Der Bürgermeister wies noch darauf hin, dass die Gemeinde für ihren Haushalt heuer kein grünes Licht durch die Rechtsaufsichtsbehörde abwarten müsse. Nachdem das Zahlenwerk auf Schulden verzichtet und auch die Mindestzuführung erreicht wird, sei der Etat genehmigungsfrei, lediglich die Satzung müsse im Landratsamt vorgelegt werden. "Mit unserem Beschluss gilt der Haushalt", verdeutlichte Schauer.

Winterdienst geschmolzen

"Die Grundlagen für die hohen Investitionen heuer haben wir im vergangenen Jahr gelegt", merkte Schauer an, als die Jahresrechnung für 2014 vorlag. Das festlegte Ziel, mit der Haushaltskonsolidierung zu beginnen, sei erreicht worden. Die Schulden gingen im Vorjahr bereits um knapp 385 000 Euro zurück. Dank der vom Freistaat gewährten Stabilisierungshilfe von 100 000 Euro sei die Zuführung zum Vermögenshaushalt deutlich höher ausgefallen.
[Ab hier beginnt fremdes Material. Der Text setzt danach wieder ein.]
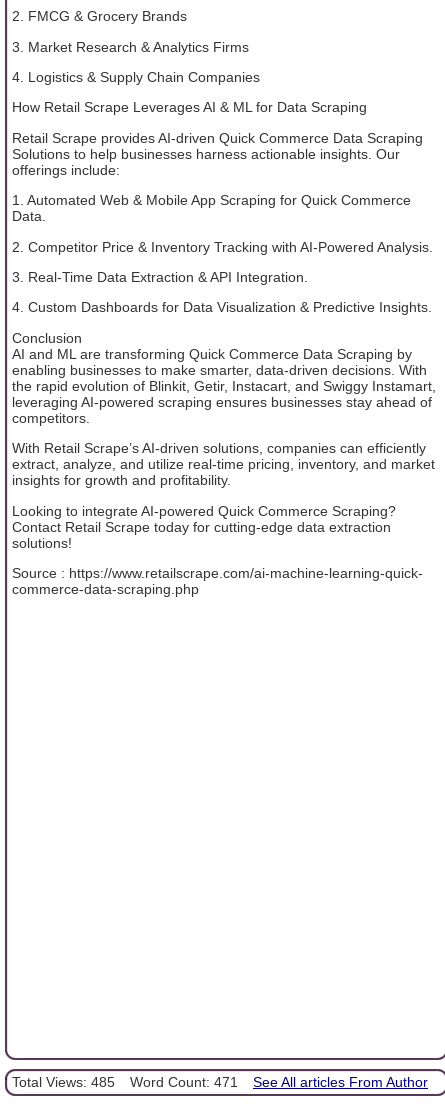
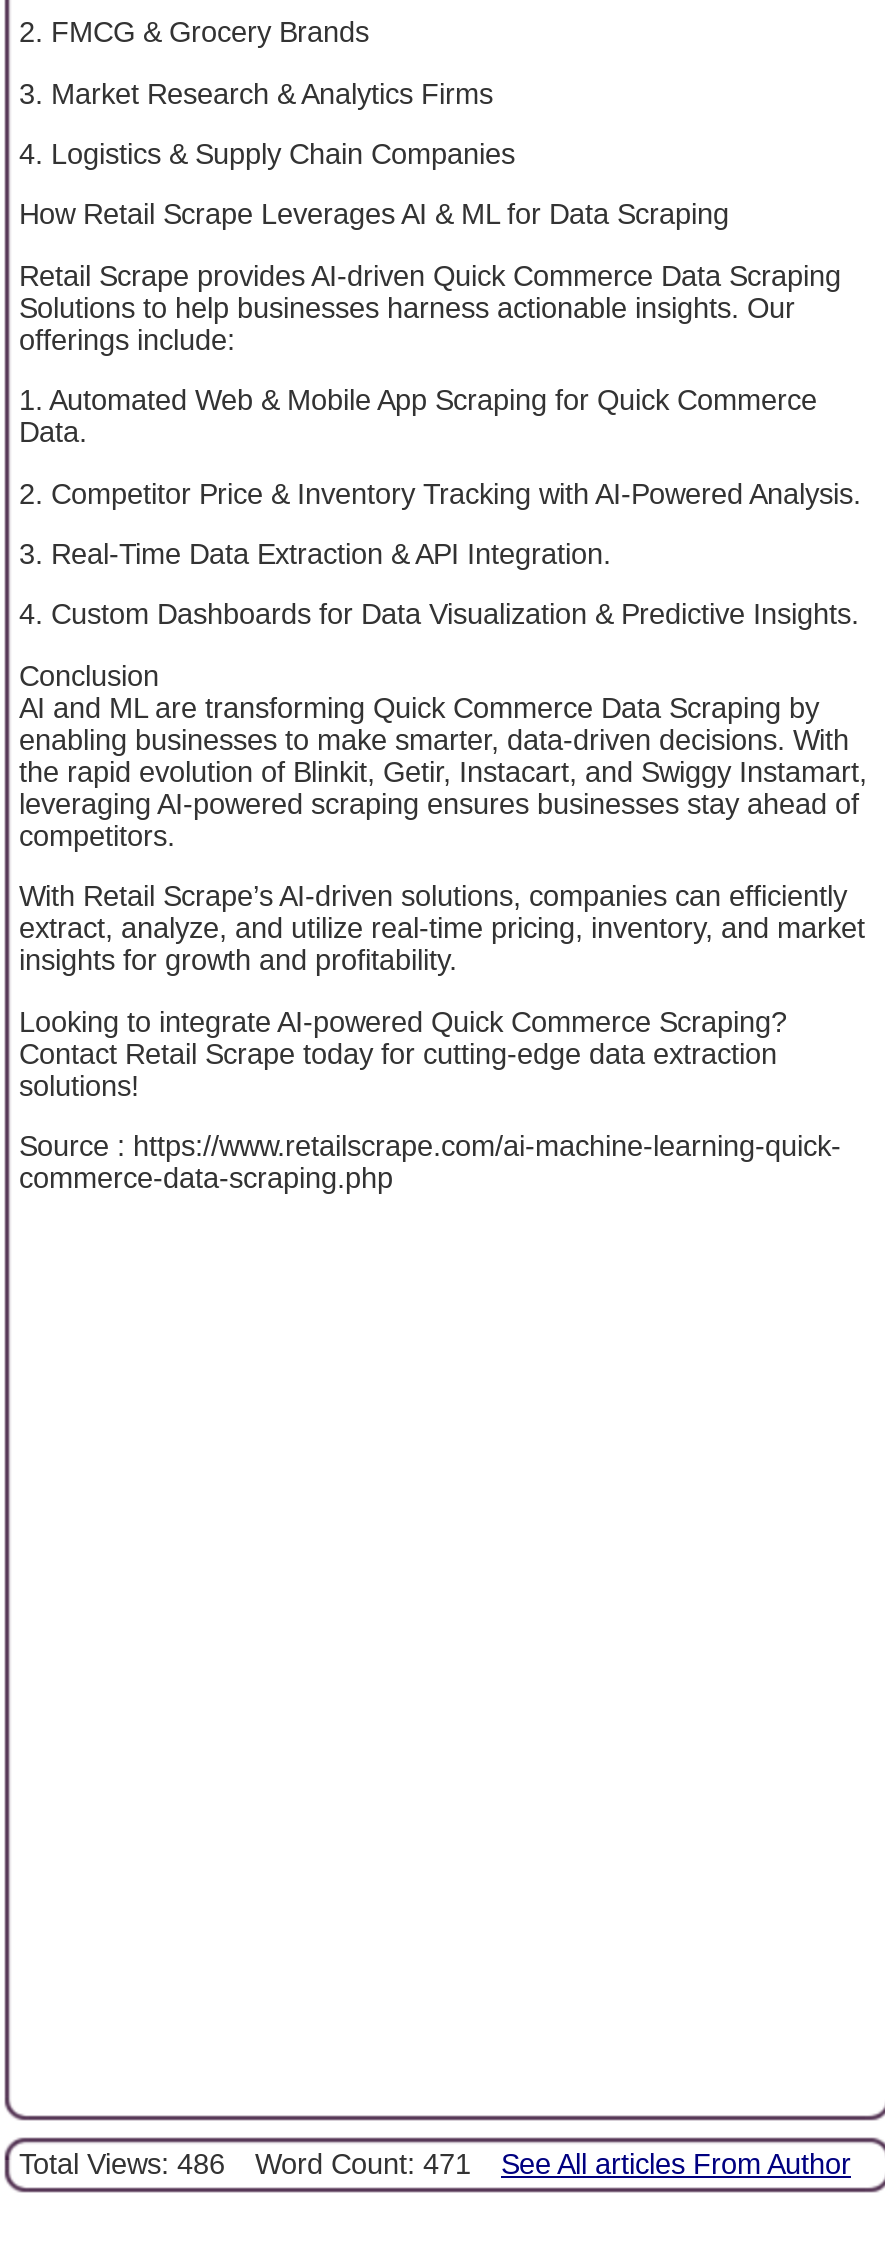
- Total Views: 485 Word Count: 471 See All articles From Author
+ Total Views: 486 Word Count: 471 See All articles From Author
Die Kämmerin belegte, dass sich auch die übrigen Zahlen überwiegend positiv entwickelt hatten. So flossen rund 29 000 Euro mehr Gewerbesteuer und knapp 11 000 Euro mehr Einkommensteuer in die Gemeindekasse. Fast 20 000 Euro weniger als erwartet waren 2014 für den Winterdienst angefallen. Demnächst wird der örtliche Prüfungsausschuss die Jahresrechnung unter die Lupe nehmen.